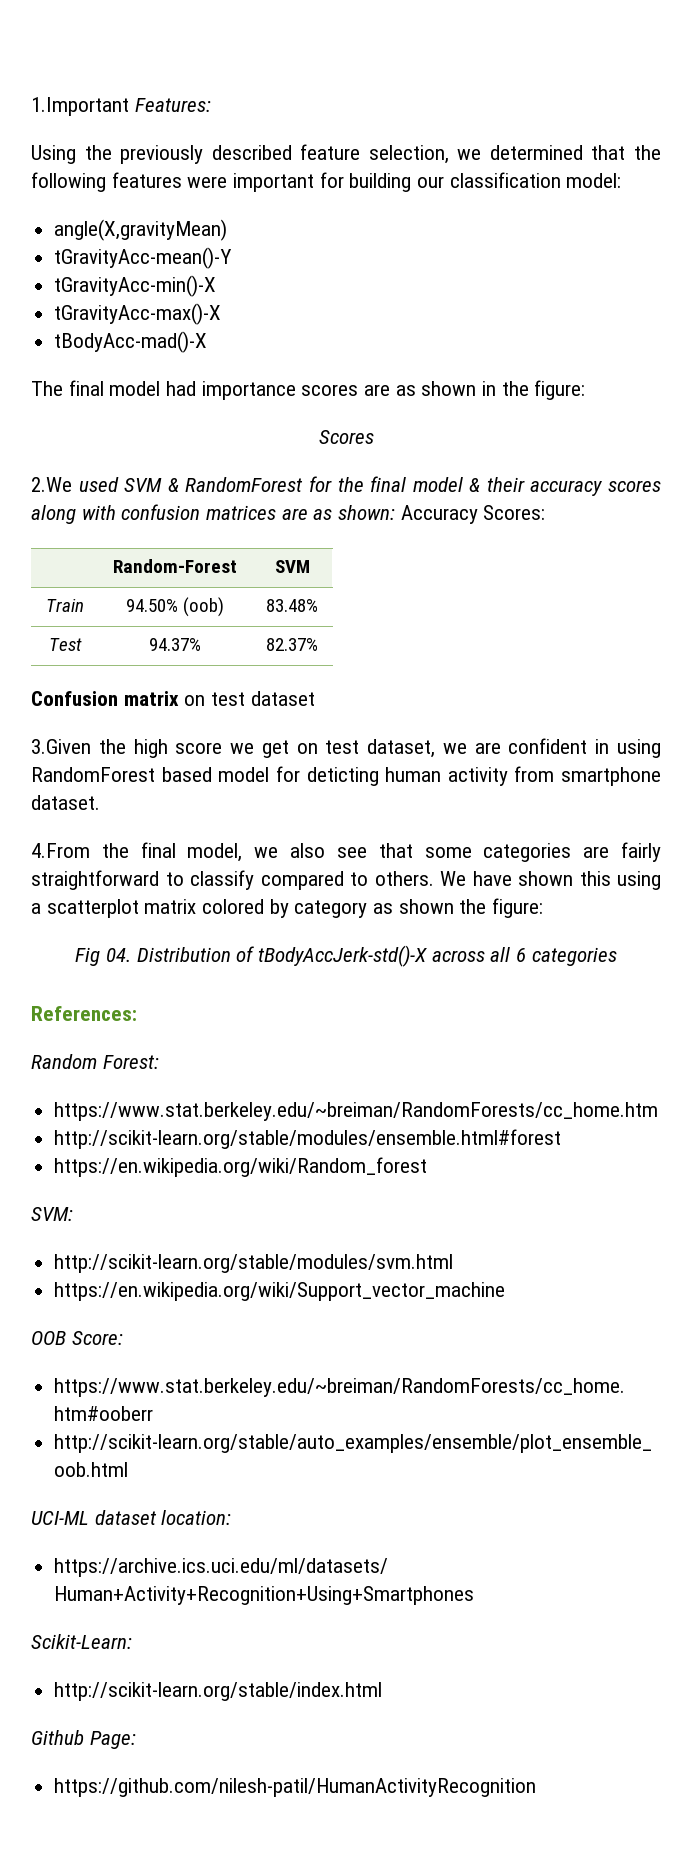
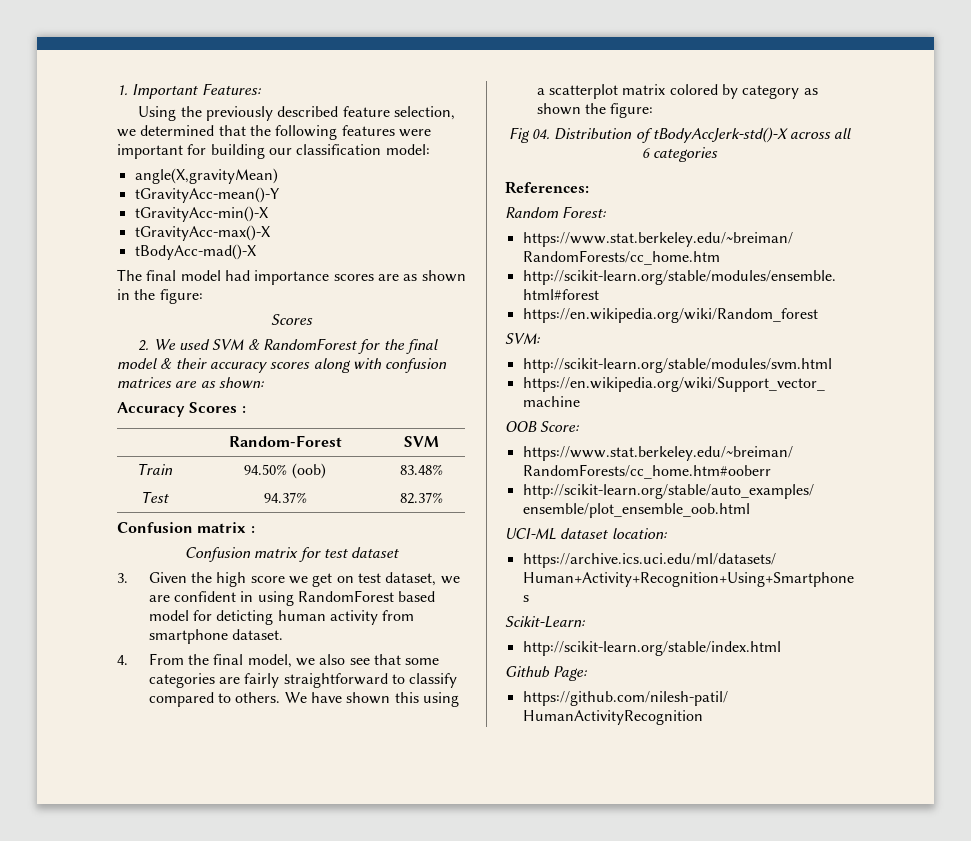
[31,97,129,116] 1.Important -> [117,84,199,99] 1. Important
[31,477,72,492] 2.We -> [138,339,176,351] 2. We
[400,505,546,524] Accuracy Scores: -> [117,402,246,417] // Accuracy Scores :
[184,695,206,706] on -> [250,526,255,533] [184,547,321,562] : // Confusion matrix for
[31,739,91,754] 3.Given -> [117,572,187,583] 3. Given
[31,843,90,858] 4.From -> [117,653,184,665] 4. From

____________

_Exercise goal:_ Please return exactly the lines from the one containing "[31,739,91,754] 3.Given ->" through the end of the entries above, adding no other line.

_Solution to the problem:_
[31,739,91,754] 3.Given -> [117,572,187,583] 3. Given
[31,843,90,858] 4.From -> [117,653,184,665] 4. From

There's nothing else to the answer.